### Task description
Print, from the listing below, the lines starting at the line containing "center; font-size: 9px;" and ending at the line containing "center; gap: 6px;", exactly as they stand, and print nothing else.

### Data for analysis
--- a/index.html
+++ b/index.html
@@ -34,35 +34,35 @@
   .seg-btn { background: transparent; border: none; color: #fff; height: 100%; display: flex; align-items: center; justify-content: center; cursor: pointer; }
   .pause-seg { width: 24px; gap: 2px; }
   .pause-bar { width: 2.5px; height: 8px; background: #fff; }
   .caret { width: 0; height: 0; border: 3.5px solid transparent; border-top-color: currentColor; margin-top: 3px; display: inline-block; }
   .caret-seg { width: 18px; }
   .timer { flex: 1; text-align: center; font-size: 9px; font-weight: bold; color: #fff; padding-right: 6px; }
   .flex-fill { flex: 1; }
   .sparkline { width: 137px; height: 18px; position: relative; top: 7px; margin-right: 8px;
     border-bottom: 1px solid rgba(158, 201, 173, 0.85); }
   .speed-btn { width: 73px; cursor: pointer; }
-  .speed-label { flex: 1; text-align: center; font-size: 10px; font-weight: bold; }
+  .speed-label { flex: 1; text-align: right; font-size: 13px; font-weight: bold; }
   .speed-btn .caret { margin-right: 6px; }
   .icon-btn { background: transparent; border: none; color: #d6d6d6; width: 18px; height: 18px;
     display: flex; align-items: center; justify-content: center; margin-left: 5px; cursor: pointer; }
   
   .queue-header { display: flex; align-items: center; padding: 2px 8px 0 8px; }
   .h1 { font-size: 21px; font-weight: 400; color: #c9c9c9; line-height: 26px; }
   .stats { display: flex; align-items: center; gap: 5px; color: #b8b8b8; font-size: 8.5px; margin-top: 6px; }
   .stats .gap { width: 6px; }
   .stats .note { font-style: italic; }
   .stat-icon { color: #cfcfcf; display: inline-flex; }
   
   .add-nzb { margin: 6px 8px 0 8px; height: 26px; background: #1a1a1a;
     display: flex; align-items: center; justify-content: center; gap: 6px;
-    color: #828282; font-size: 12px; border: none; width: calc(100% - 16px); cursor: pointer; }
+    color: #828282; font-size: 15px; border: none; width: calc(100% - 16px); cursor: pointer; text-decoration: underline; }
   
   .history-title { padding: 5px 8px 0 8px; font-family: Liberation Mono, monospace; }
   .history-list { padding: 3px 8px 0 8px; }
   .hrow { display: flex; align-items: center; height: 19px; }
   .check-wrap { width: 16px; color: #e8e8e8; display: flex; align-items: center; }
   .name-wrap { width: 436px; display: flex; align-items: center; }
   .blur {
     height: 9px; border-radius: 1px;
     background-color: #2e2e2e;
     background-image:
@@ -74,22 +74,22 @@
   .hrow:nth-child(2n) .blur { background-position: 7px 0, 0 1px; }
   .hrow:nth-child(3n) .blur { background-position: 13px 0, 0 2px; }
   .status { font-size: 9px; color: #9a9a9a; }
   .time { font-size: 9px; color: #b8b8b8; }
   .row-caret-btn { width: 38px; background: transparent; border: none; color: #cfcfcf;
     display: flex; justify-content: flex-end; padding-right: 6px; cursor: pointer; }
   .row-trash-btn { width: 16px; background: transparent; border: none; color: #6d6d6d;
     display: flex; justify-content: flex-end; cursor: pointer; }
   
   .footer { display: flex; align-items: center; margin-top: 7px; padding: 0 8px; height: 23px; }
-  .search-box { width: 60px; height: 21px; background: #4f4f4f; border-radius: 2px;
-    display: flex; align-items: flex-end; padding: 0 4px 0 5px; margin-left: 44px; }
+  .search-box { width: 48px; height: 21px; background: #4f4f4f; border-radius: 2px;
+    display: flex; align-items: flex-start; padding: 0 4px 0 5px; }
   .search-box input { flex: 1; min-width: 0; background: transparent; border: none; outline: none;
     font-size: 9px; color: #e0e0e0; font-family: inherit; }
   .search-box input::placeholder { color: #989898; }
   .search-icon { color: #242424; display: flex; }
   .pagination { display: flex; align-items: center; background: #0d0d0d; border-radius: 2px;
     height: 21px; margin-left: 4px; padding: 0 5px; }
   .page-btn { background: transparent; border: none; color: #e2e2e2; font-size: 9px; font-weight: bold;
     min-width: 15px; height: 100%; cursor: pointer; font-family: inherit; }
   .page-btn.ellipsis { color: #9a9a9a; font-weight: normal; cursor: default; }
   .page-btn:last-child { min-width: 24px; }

### Solution for this problem
   .timer { flex: 1; text-align: center; font-size: 9px; font-weight: bold; color: #fff; padding-right: 6px; }
   .flex-fill { flex: 1; }
   .sparkline { width: 137px; height: 18px; position: relative; top: 7px; margin-right: 8px;
     border-bottom: 1px solid rgba(158, 201, 173, 0.85); }
   .speed-btn { width: 73px; cursor: pointer; }
-  .speed-label { flex: 1; text-align: center; font-size: 10px; font-weight: bold; }
+  .speed-label { flex: 1; text-align: right; font-size: 13px; font-weight: bold; }
   .speed-btn .caret { margin-right: 6px; }
   .icon-btn { background: transparent; border: none; color: #d6d6d6; width: 18px; height: 18px;
     display: flex; align-items: center; justify-content: center; margin-left: 5px; cursor: pointer; }
   
   .queue-header { display: flex; align-items: center; padding: 2px 8px 0 8px; }
   .h1 { font-size: 21px; font-weight: 400; color: #c9c9c9; line-height: 26px; }
   .stats { display: flex; align-items: center; gap: 5px; color: #b8b8b8; font-size: 8.5px; margin-top: 6px; }
   .stats .gap { width: 6px; }
   .stats .note { font-style: italic; }
   .stat-icon { color: #cfcfcf; display: inline-flex; }
   
   .add-nzb { margin: 6px 8px 0 8px; height: 26px; background: #1a1a1a;
     display: flex; align-items: center; justify-content: center; gap: 6px;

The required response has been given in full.